Thank you. We could trade place. The experience would be just like home. I have the same glider you have. I also have similar bird feeders. I thank you for inviting all of us into your lovely garden. I feel most at home there.
I really love when you use this kind of footage in your videos, and now you give us an entire video of that! Hecc yeah >:D Also I wanted to ask, is it ok if I use this footage for my visual work? (like visuals for my dj sets for example)
Lovely video. That's an interesting suet ball feeder and obviously a winner. Could someone please identify the large, greedy, dusky bird? Cheers from upstate New York.
4:50 👍 When the starling gets dive-bombed by another starling. If I made a 40 minute video of my feeders, it would just be 40 minutes of aggressive starling wrestling like that.
The doves feeding off the stuff on the ground seemed very skittish. I felt like I was almost able to startle them myself by moving. Then I saw the camera move a bit and I wondered if they were wary of you.
So at first i thought cool and quirky but whos going to watch even a fraction of this? Then i guess i just watched 20 minuets of it while painting and it was really relaxing. So that was kinda interesting
Regional song differences are used by female birds to differentiate local birds from outsiders, not your intention for this video but it plays in with the channel's theme. It was so restful to watch
Simon you have such a brilliant aesthetic. I love the visuals and tempo of your videos. Plus of course the content, which is smart and emotionally honest. I’m a big fan of yours and I wish you every success.

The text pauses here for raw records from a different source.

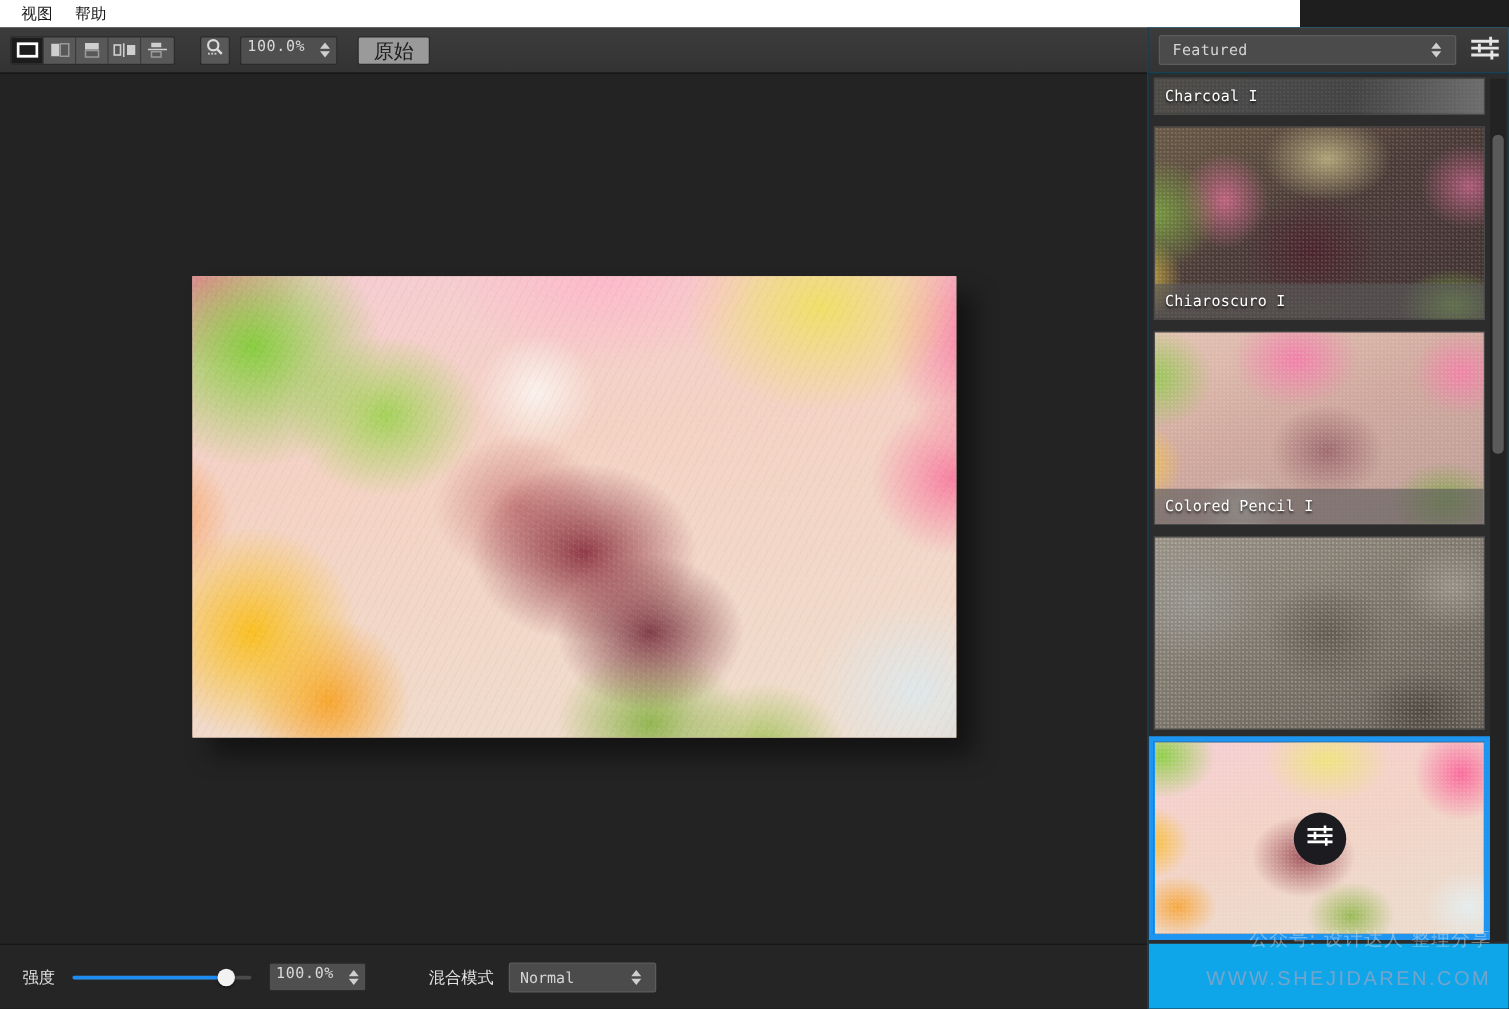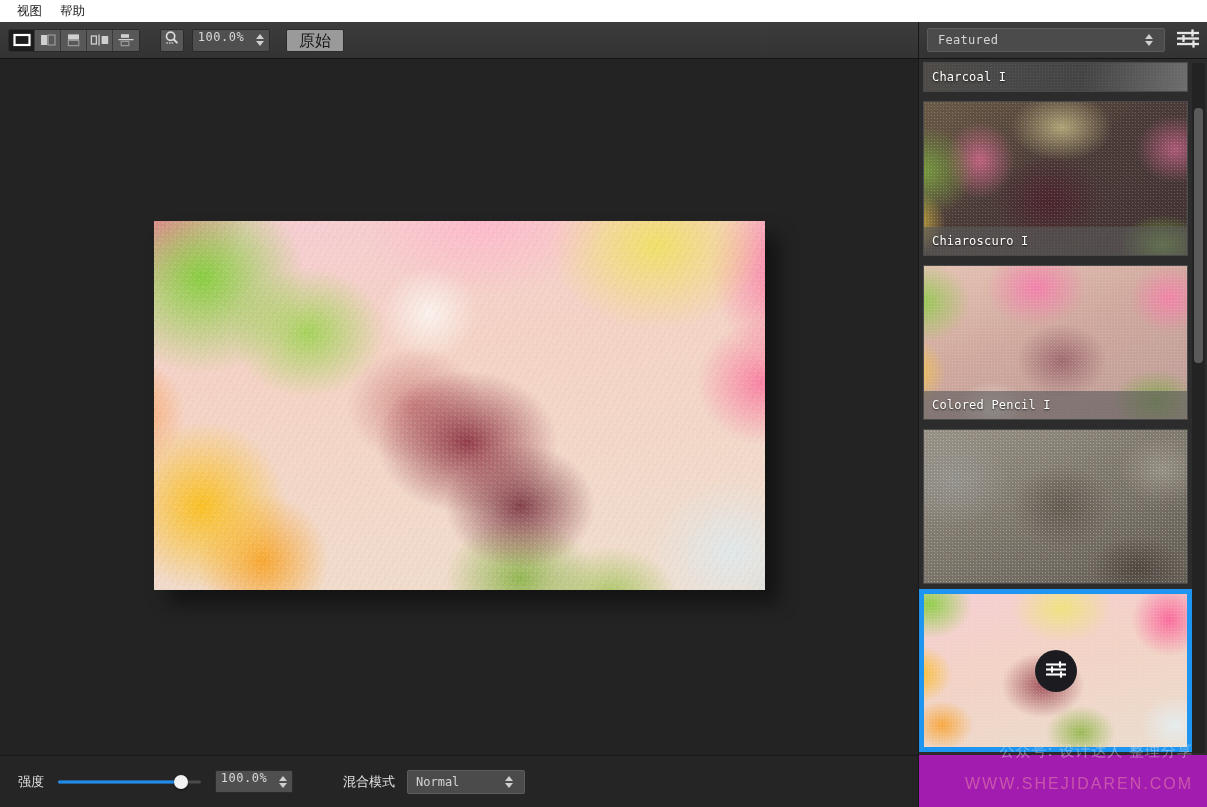--- a/index.html
+++ b/index.html
@@ -11,21 +11,21 @@
   }
   #app {
     position: relative;
     width: 1207px; height: 807px;
     background: #1e1e1e;
   }
 
   
   .menubar {
     position: absolute; left: 0; top: 0;
-    width: 1207px; height: 22px;
+    width: 1040px; height: 22px;
     background: #ffffff;
     display: flex; align-items: center;
     padding-left: 8px;
   }
   .menu-item {
     font-size: 12.5px;
     color: #1a1a1a;
     padding: 0 9px;
     line-height: 22px;
     cursor: default;
@@ -176,21 +176,21 @@
   .pl4 {
     opacity: .3;
     background-image: radial-gradient(rgba(255,255,255,.55) 0.6px, transparent 0.8px);
     background-size: 4px 4px;
   }
 
   
   .rightpanel {
     position: absolute; right: 0; top: 22px;
     width: 289px; height: 785px;
-    background: #a21caf;
+    background: #0ea5e9;
     border-left: 1px solid #181818;
   }
   .rp-head {
     height: 37px;
     display: flex; align-items: center;
     padding: 0 6px 0 8px;
     background: linear-gradient(#3c3c3c, #333333);
     border-bottom: 1px solid #151515;
   }
   .preset-select {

There is so much more to this video than birds, insects and rain. Well done. Although not educational, I do feel enlightened from having watched it. It’s a remedy for spending three minutes of my life watching TikTok and feeling stupider for watching it.
I live in coastal NE Scotland (Peterhead) so, along with the herring gulls (scurries) , which I also find fascinating to follow - I have a family who rebuild their nest in view from my window every year and hatched a baby a month ago which is just about ready to fly - I have mostly pigeons, sparrows (spurgies), starlings, crows & blackbirds, which I feed several times a day. Thanks for your lovely video. Your videos on every subject are absolutely wonderful.

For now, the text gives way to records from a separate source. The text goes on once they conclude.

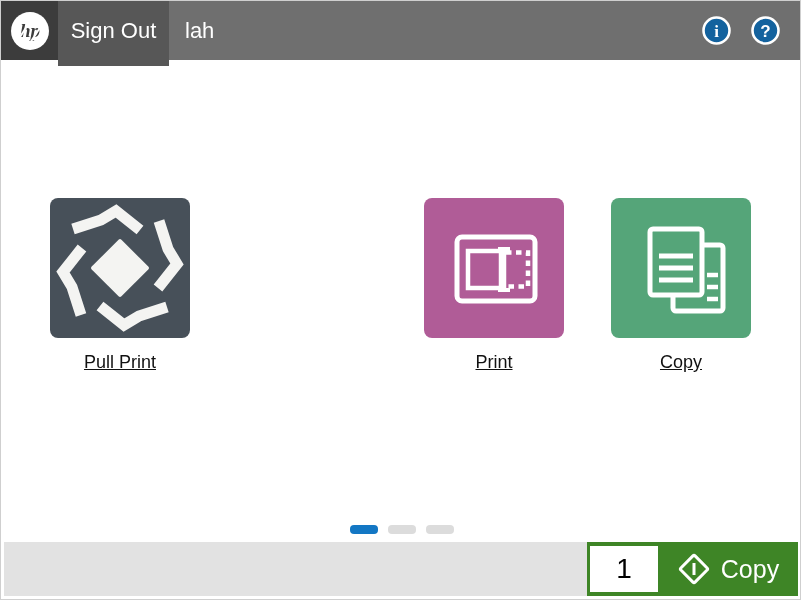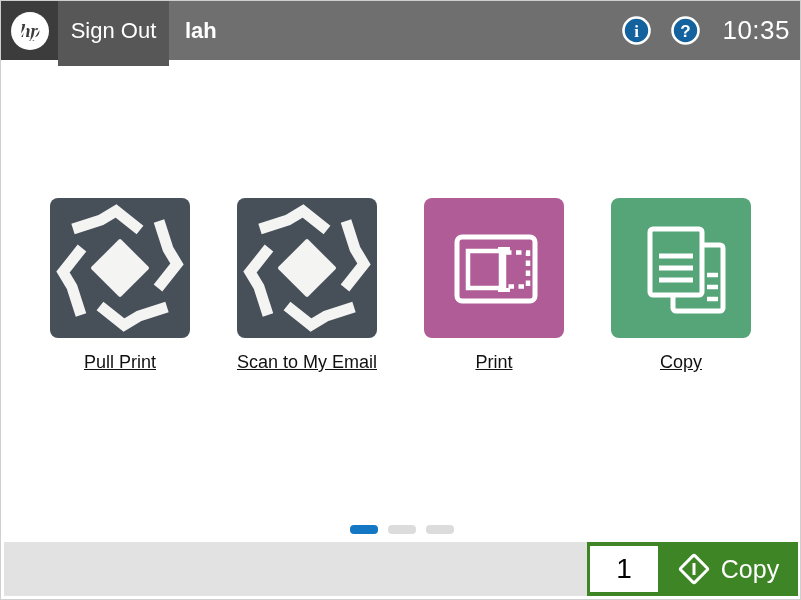--- a/index.html
+++ b/index.html
@@ -6,21 +6,21 @@
   body{font-family:"Liberation Sans", sans-serif;}
   .screen{position:relative;width:801px;height:600px;background:#ffffff;overflow:hidden;
           box-sizing:border-box;border:1px solid #cfcfcf;}
 
   
   .topbar{position:absolute;top:0;left:0;right:0;height:59px;background:#6f6f6f;
           display:flex;align-items:center;}
   .hp-block{width:57px;height:59px;background:#3c3c3c;display:flex;align-items:center;justify-content:center;flex:0 0 auto;}
   .signout-btn{height:71px;width:111px;background:#575757;border:none;color:#fff;font-size:22px;
                font-family:"Liberation Sans",sans-serif;display:flex;align-items:center;justify-content:center;cursor:pointer;}
-  .username{color:#fff;font-size:22px;margin-left:16px;font-weight:bold;}
+  .username{color:#fff;font-size:22px;margin-left:16px;}
   .topbar-right{margin-left:auto;display:flex;align-items:center;padding-right:10px;}
   .round-btn{background:none;border:none;padding:0;margin:0 9px;cursor:pointer;line-height:0;}
   .clock{color:#fff;font-size:26px;margin-left:12px;letter-spacing:0.5px;}
 
   
   .tile-wrap{position:absolute;top:197px;width:140px;}
   .tile-wrap.t1{left:49px;} .tile-wrap.t2{left:236px;} .tile-wrap.t3{left:423px;} .tile-wrap.t4{left:610px;}
   .tile{width:140px;height:140px;border:none;border-radius:8px;padding:0;cursor:pointer;line-height:0;}
   .tile-dark{background:#475059;}
   .tile-purple{background:#b05c97;}
@@ -67,53 +67,38 @@
           <circle cx="15.5" cy="15.5" r="13" fill="#13629e" stroke="#ffffff" stroke-width="2.6"></circle>
           <text x="15.5" y="22" text-anchor="middle" font-size="17" font-weight="bold" font-family="Liberation Serif, serif" fill="#ffffff">i</text>
         </svg>
       </button>
       <button class="round-btn">
         <svg width="31" height="31" viewBox="0 0 31 31">
           <circle cx="15.5" cy="15.5" r="13" fill="#13629e" stroke="#ffffff" stroke-width="2.6"></circle>
           <text x="15.5" y="21.5" text-anchor="middle" font-size="17" font-weight="bold" font-family="Liberation Sans, sans-serif" fill="#ffffff">?</text>
         </svg>
       </button>
-      <span class="clock">10:35</span>
     </div>
   </header>
 
   <div class="tile-wrap t1">
     <button class="tile tile-dark">
       <svg width="140" height="140" viewBox="0 0 140 140">
         <g stroke="#f4f4f2" stroke-width="11" fill="none" stroke-linejoin="miter">
           <path d="M 23 31 L 51 22 L 66 13 L 90 32"></path>
           <path d="M 23 31 L 51 22 L 66 13 L 90 32" transform="rotate(90 70 70)"></path>
           <path d="M 23 31 L 51 22 L 66 13 L 90 32" transform="rotate(180 70 70)"></path>
           <path d="M 23 31 L 51 22 L 66 13 L 90 32" transform="rotate(270 70 70)"></path>
         </g>
         <rect x="49" y="49" width="42" height="42" rx="2" transform="rotate(45 70 70)" fill="#f4f4f2"></rect>
       </svg>
     </button>
     <div class="tile-label">Pull Print</div>
   </div>
 
-  <div class="tile-wrap t2">
-    <button class="tile tile-dark">
-      <svg width="140" height="140" viewBox="0 0 140 140">
-        <g stroke="#f4f4f2" stroke-width="11" fill="none" stroke-linejoin="miter">
-          <path d="M 23 31 L 51 22 L 66 13 L 90 32"></path>
-          <path d="M 23 31 L 51 22 L 66 13 L 90 32" transform="rotate(90 70 70)"></path>
-          <path d="M 23 31 L 51 22 L 66 13 L 90 32" transform="rotate(180 70 70)"></path>
-          <path d="M 23 31 L 51 22 L 66 13 L 90 32" transform="rotate(270 70 70)"></path>
-        </g>
-        <rect x="49" y="49" width="42" height="42" rx="2" transform="rotate(45 70 70)" fill="#f4f4f2"></rect>
-      </svg>
-    </button>
-    <div class="tile-label">Scan to My Email</div>
-  </div>
 
   <div class="tile-wrap t3">
     <button class="tile tile-purple">
       <svg width="140" height="140" viewBox="0 0 140 140">
         <rect x="33" y="39" width="78" height="64" rx="5" fill="none" stroke="#ffffff" stroke-width="5"></rect>
         <rect x="44" y="53" width="33" height="37" fill="none" stroke="#ffffff" stroke-width="4.5"></rect>
         <line x1="80" y1="51" x2="80" y2="92" stroke="#ffffff" stroke-width="4.5"></line>
         <line x1="74" y1="51" x2="86" y2="51" stroke="#ffffff" stroke-width="4"></line>
         <line x1="74" y1="92" x2="86" y2="92" stroke="#ffffff" stroke-width="4"></line>
         <path d="M 82 54.5 H 104 V 88.5 H 82" fill="none" stroke="#ffffff" stroke-width="4.5" stroke-dasharray="5.5 4.5"></path>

I'm curious to ask you if anyone is working on an online translator for Anglo Saxon or Old English? Granted it probably wouldn't have millions of users, but it seemed fun to entertain the idea and ask.

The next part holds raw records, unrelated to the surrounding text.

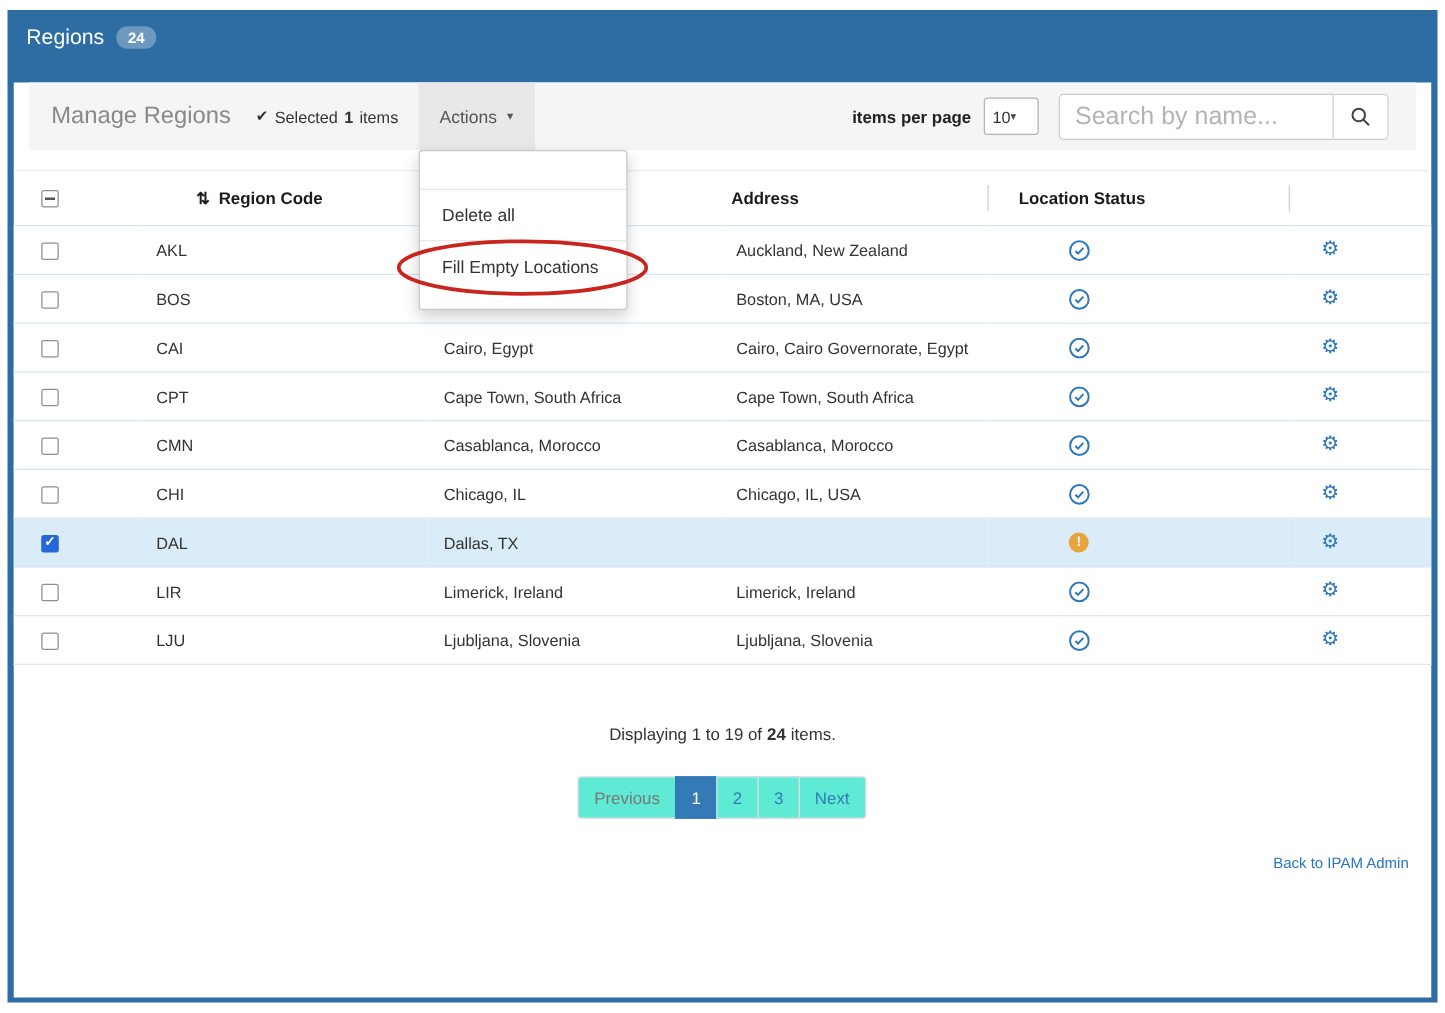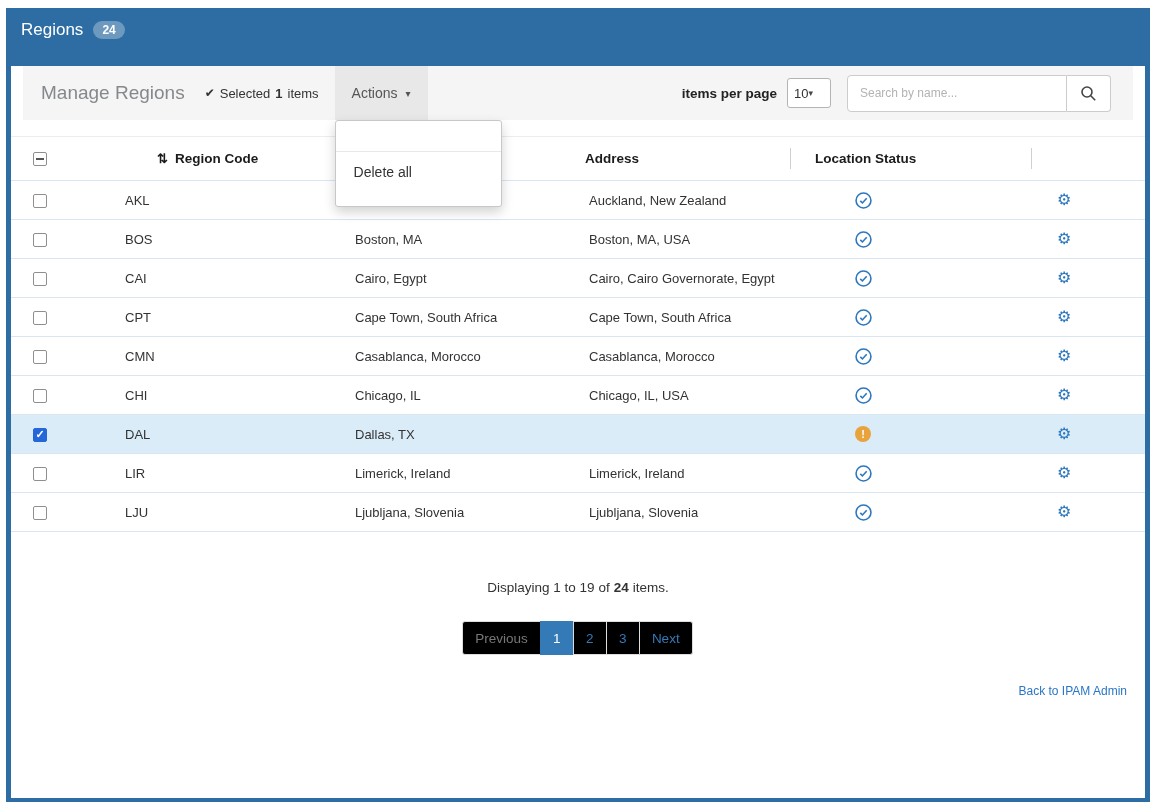--- a/index.html
+++ b/index.html
@@ -43,21 +43,21 @@
   .ipp-label { font-size: 13.5px; color: #222; font-weight: bold; }
   .page-size {
     width: 44px; height: 30px; border: 1px solid #b4b4b4; border-radius: 3px; background: #fff;
     display: flex; align-items: center; justify-content: flex-start; padding: 0 6px;
     font-size: 13px; color: #333; margin-left: 10px; cursor: pointer;
   }
   .page-size .caret { font-size: 9px; color: #444; }
   .search-box { display: flex; margin-left: 16px; }
   .search-input {
     width: 220px; height: 37px; border: 1px solid #ccc; border-radius: 4px 0 0 4px;
-    padding: 0 12px; font-size: 12px; color: #333; outline: none;
+    padding: 0 12px; font-size: 20px; color: #333; outline: none;
     font-family: "Liberation Sans", sans-serif;
   }
   .search-input::placeholder { color: #b3b3b3; }
   .search-btn {
     width: 44px; height: 37px; border: 1px solid #ccc; border-left: none; background: #fff;
     border-radius: 0 4px 4px 0; display: flex; align-items: center; justify-content: center; cursor: pointer;
   }
 
   
   .dropdown-menu {
@@ -124,21 +124,21 @@
   }
   .gear { color: var(--status-ok, #2e77bd); font-size: 16px; cursor: pointer; line-height: 1; }
 
   
   .display-info {
     display: flex; justify-content: center; gap: 4px;
     font-size: 13.5px; color: #333; margin-top: 48px;
   }
   .pagination { display: flex; justify-content: center; margin-top: 26px; }
   .page-btn {
-    min-width: 34px; height: 34px; border: 1px solid #ddd; background: #000000; color: #337ab7;
+    min-width: 34px; height: 34px; border: 1px solid #ddd; background: #5eead4; color: #337ab7;
     font-size: 13.5px; display: flex; align-items: center; justify-content: center;
     padding: 0 12px; margin-left: -1px; cursor: pointer; font-family: "Liberation Sans", sans-serif;
   }
   .page-btn.prev { color: #777; border-radius: 3px 0 0 3px; }
   .page-btn.next { border-radius: 0 3px 3px 0; }
   .page-btn.active { background: var(--active-page, #337ab7); border-color: var(--active-page, #337ab7); color: #fff; }
 
   .back-row { text-align: right; margin: 26px 18px 0 0; }
   .back-link { font-size: 12px; color: var(--link-blue, #2a76c6); text-decoration: none; cursor: pointer; }
 </style>
@@ -162,20 +162,26 @@
         <span>items</span>
       </span>
 
       <div class="actions-wrap">
         <button class="actions-btn">
           <span>Actions</span>
           <span class="caret">▾</span>
         </button>
         <div class="dropdown-menu">
           <div class="menu-item">Delete all</div>
+          <div class="menu-item">
+            <span>Fill Empty Locations</span>
+            <svg class="annotation-ellipse" width="208" height="50" viewBox="0 0 208 50">
+              <ellipse cx="104" cy="25" rx="99" ry="21" fill="none" stroke-width="3"></ellipse>
+            </svg>
+          </div>
         </div>
       </div>
 
       <div class="toolbar-right">
         <span class="ipp-label">items per page</span>
         <div class="page-size">
           <span>10</span>
           <span class="caret">▾</span>
         </div>
         <div class="search-box">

en.wikipedia.org/wiki/East_Anglian_English - when you are back on it, wonder if addressing Anglian English would be good ?? It still seems incredible that across many linguistic spheres, people rarely talk about it - even with a train line and A roads going to the region now, the Fens drained, reducing it's insularity, it still seems almost invisible. Yet, this is understood to be the area in which 'English' first began to formulate and diverge from the continent ? Also, it's influence on to the south east of England from migration in the industrial era and so on. Is it not high time to do an in depth look at this fascinating root area of 'English' ? Did you know, up until the 40s, people still used the word 'Bearn' for chid for example ? Peter Trudgill is the Linguistic expert on Anglian, being from Norfolk and his name being dialect for: Threadgold, a name for a kind of threader in the weaving cottage industry.